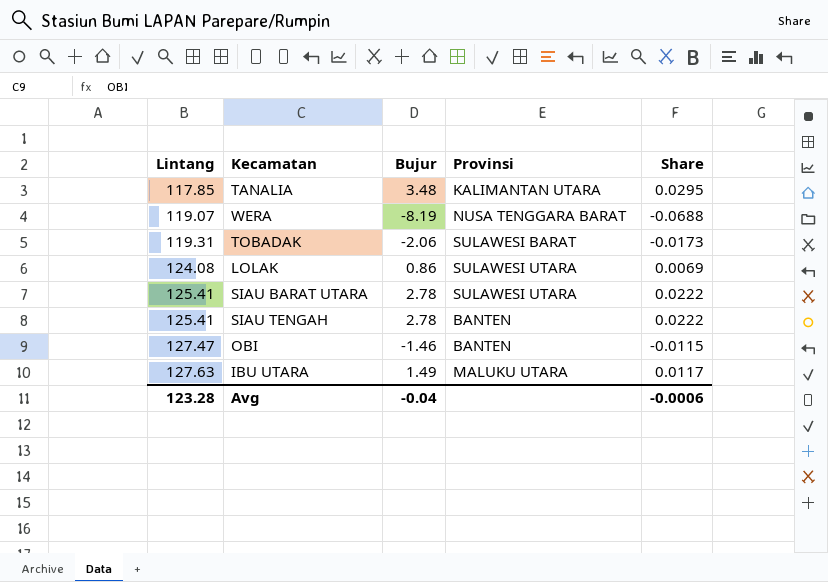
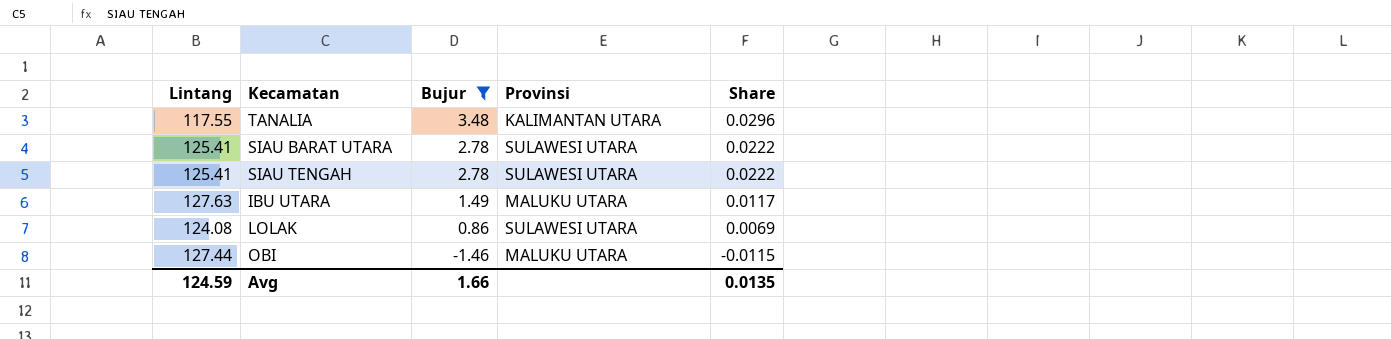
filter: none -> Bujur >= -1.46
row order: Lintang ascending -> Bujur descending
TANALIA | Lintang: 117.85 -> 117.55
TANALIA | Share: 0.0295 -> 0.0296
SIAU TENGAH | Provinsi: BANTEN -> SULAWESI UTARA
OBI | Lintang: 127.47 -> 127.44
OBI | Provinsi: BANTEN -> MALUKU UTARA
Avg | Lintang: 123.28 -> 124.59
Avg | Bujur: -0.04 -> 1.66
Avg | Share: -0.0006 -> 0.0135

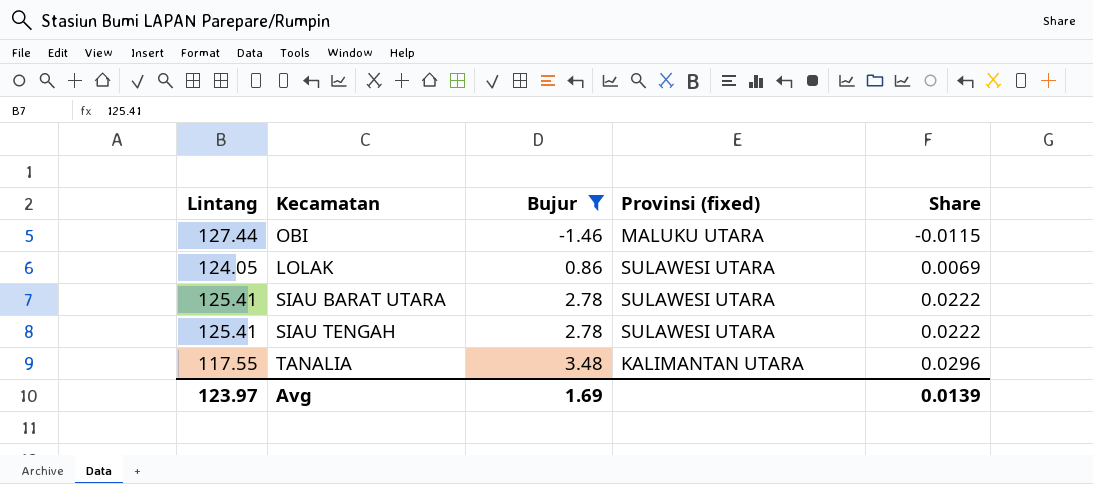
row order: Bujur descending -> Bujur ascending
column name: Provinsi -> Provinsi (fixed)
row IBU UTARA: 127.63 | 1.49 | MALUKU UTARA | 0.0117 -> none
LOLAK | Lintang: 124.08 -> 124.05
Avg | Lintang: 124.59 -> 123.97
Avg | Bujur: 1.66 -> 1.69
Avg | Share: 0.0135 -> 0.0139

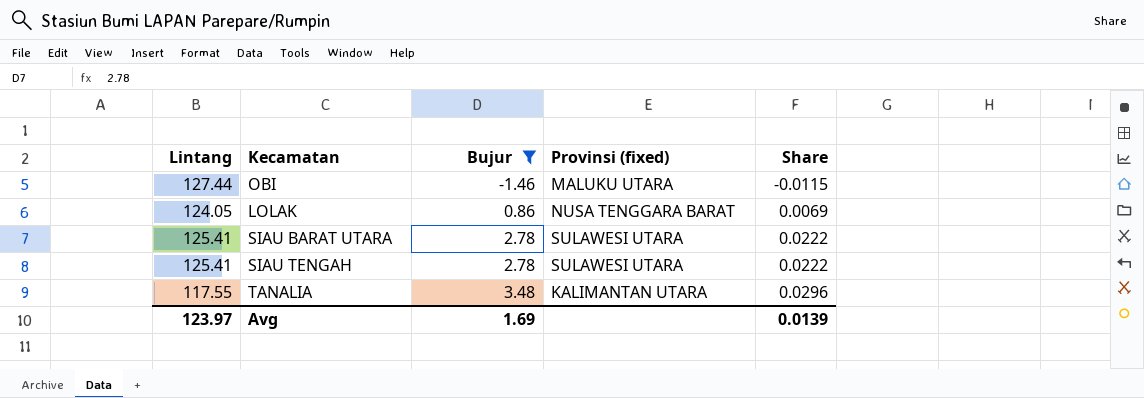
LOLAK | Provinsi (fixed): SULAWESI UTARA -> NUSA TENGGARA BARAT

*****

TASK DESCRIPTION
Please copy, exactly as written, the lines from the one that contains "row IBU UTARA: 127.63" through the end of the records, both ends included. Do not include the pictures.

EXERCISE ANSWER
row IBU UTARA: 127.63 | 1.49 | MALUKU UTARA | 0.0117 -> none
LOLAK | Lintang: 124.08 -> 124.05
Avg | Lintang: 124.59 -> 123.97
Avg | Bujur: 1.66 -> 1.69
Avg | Share: 0.0135 -> 0.0139

LOLAK | Provinsi (fixed): SULAWESI UTARA -> NUSA TENGGARA BARAT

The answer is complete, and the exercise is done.